Both the line containing "ADDOBBO ALBERO IN CARTA: 3" and the line containing "shipping: 0.00 -> 22.00" belong to the span. Output exactly that span from the listing below, and nothing outside it.

BEGIN Source data

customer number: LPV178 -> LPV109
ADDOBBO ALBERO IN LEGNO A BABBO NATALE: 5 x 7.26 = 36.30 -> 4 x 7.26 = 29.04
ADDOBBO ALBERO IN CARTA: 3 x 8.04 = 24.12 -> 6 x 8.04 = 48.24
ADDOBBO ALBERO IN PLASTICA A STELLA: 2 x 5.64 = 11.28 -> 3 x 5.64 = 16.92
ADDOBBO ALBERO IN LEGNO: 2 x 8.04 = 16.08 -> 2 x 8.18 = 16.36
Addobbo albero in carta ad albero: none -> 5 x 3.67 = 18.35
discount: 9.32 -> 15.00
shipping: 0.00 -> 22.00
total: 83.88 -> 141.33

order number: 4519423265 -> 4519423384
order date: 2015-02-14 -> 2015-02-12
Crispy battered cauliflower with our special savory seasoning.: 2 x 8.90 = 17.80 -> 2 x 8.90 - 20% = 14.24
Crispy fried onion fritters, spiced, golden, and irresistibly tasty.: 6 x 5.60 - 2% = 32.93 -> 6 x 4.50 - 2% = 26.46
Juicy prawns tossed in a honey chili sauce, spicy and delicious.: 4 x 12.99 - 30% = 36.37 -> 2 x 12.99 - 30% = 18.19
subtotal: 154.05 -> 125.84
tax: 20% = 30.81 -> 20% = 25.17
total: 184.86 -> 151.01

END Source data
BEGIN Source data

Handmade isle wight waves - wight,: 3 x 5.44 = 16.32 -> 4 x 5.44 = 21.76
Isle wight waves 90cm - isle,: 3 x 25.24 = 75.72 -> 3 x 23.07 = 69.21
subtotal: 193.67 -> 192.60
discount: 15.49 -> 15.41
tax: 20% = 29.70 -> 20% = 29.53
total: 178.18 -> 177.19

END Source data

→ **Answer for the task**
ADDOBBO ALBERO IN CARTA: 3 x 8.04 = 24.12 -> 6 x 8.04 = 48.24
ADDOBBO ALBERO IN PLASTICA A STELLA: 2 x 5.64 = 11.28 -> 3 x 5.64 = 16.92
ADDOBBO ALBERO IN LEGNO: 2 x 8.04 = 16.08 -> 2 x 8.18 = 16.36
Addobbo albero in carta ad albero: none -> 5 x 3.67 = 18.35
discount: 9.32 -> 15.00
shipping: 0.00 -> 22.00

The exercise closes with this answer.